Though conflicts about money are the #1 cause of marital strife and, ultimately, divorce. Marriage and money don't have to mix like oil and water. Consider these seven steps to achieving a healthy relationship between your marriage and your money.

  1. Learn each other's financial personalities. Everyone has certain financial inclinations that are part of their natural personality. Savers vs. spenders, debt attraction vs. debt aversion, and high-risk vs. low-risk (with regard to investing) are a few good examples.

    If you're open and honest in your financial discussions, these will become apparent and you can go into your marriage aware of them and how they will impact financial decisions you make as a couple.Often, conflicting financial personality traits - maybe you're a saver and she's a spender – serve a marriage well, as the extremes can help offset each other and make it easier to find a middle ground.

  2. Assign financial responsibilities. After you've talked openly and honestly about finances and gotten a good feel for each other's financial personalities, you should have an idea of which of you is best suited to handle specific financial responsibilities.

    Sometimes, it's obvious that one partner is the perfect candidate to handle the bulk of the family financial tasks like bill paying, saving and investing, retirement planning, etc. Even then, though, experts stress that both partners should have a hand in family financial management.For one thing, this will help prevent misunderstandings and arguments in the event of financial setbacks or crises (like a major expense or loss of money due to falling markets). Perhaps more importantly, this will make it less likely that one spouse has to pick up the financial pieces with little or no knowledge of the situation should his or her spouse become incapacitated or die unexpectedly.

  3. Discuss the merger and/or separation of finances. Obviously, you and your spouse will likely come into marriage with your own separate assets, be they checking, savings, investing, retirement or other accounts. The combining and/or separation of these assets can be one of the most touchy and sensitive areas of marriage and money.

    There tend to be two schools of thought here: one is that the assets should remain mostly separate, with spouses continuing to fund their own accounts from their own earnings after marriage, and then split all living expenses either equally or proportionally (based on each spouse's income). The other is that the assets should be merged together into joint accounts that are co-owned by the couple and used to pay living expenses and for savings and investments. Each couple should decide for themselves which method will work best for them. Or, you can find a middle ground between these two options: creating a joint checking account to fund living expenses while maintaining separate savings and investing accounts, for example, or allowing each spouse to have a certain amount of "mad money" he or she can spend however he or she wants while all the other assets are combined in joint accounts.

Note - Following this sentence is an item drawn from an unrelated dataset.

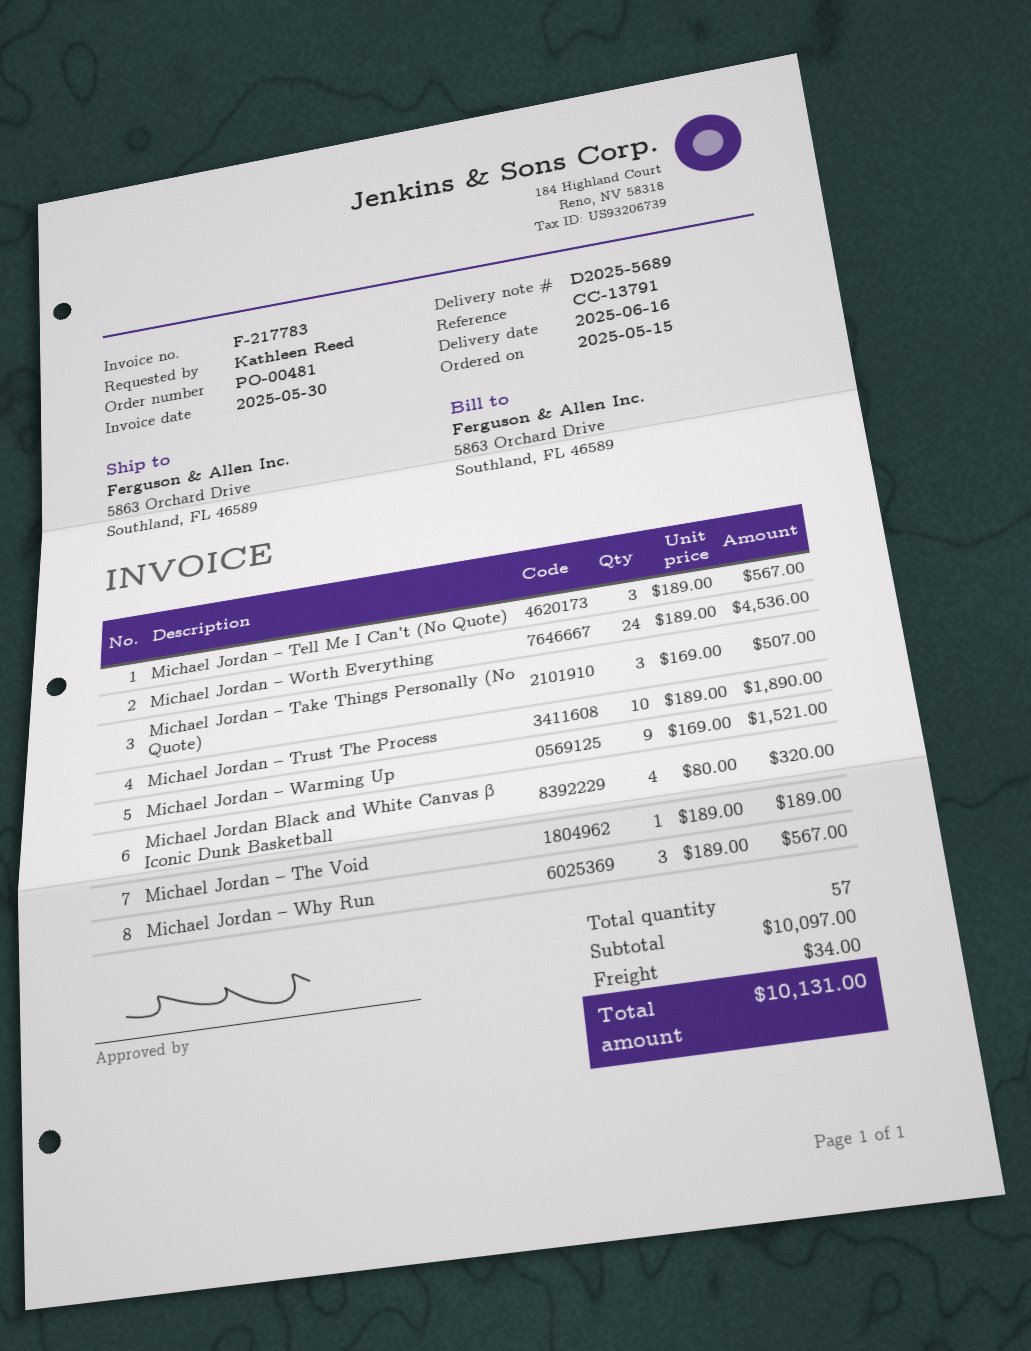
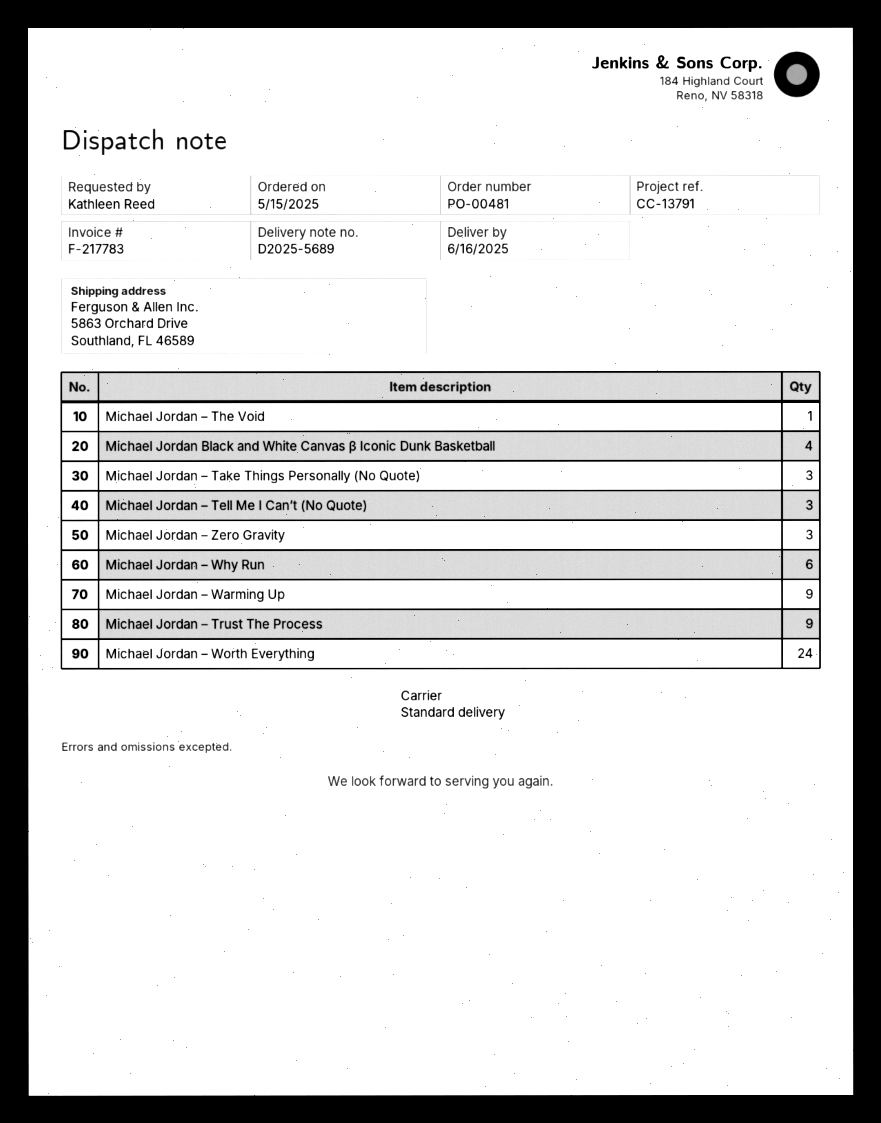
Michael Jordan – Trust The Process: 10 -> 9
Michael Jordan – Why Run: 3 -> 6
Michael Jordan – Zero Gravity: none -> 3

  4. Deal with debt. If either you or your spouse will enter the marriage with substantial debt – whether it's credit cards, student or car loans, or even the cost of the wedding itself – it's important to share this with each other before you walk down the aisle.

    Waiting until after you're married to tell your spouse that you're carrying thousands (or tens of thousands) of dollars in consumer debt is unfair, dishonest, and disrespectful. With all the debt cards laid out on the table, you can come up with a plan for dealing with it. In fact, paying down the debt as soon as possible could be one of the first financial goals you tackle together. Then agree on a philosophy for debt going forward in your marriage together.For example, maybe you'll decide that consumer debt is completely off-limits, with the exception of a home mortgage and perhaps car payments. Or maybe you'll agree that using credit cards is OK, but you'll pay off the balance each month to avoid interest charges and revolving debt. The point is that, whatever you decide, you agree on it together.

  5. Create a budget. It's important that you and your spouse sit down together and determine how much money comes in every month and how much goes out, and then devise a plan to ensure that there's more of the former than the latter.The first step in budgeting for most people is what's sometimes called a NOW analysis, in which you distinguish between your Needs, Obligations and Wants.

  6. Be realistic. Many people enter marriage with rose-colored glasses, perhaps envisioning the financial stability and possessions of their parents and those they enjoyed growing up. What they don't necessarily understand is the years of hard work, planning and sacrifice their parents made to achieve that stability.

    So don't expect to possess all the trappings of success right out of the gate – the big house in the suburbs, two fancy cars or lots of grown-up "toys." You may need to plan on renting a small apartment the first couple of years until you can save up for a down payment on a home, or driving a "beater" a few years longer if it still gets you from point A to point B.

  7. Get outside help. Finally, remember that you're not alone in this process of learning how to manage your money together. There are numerous resources available to help you, from countless books, DVDs, and seminars to your clergy (many churches offer pre-marital counseling that focuses on finances) and professional financial planners.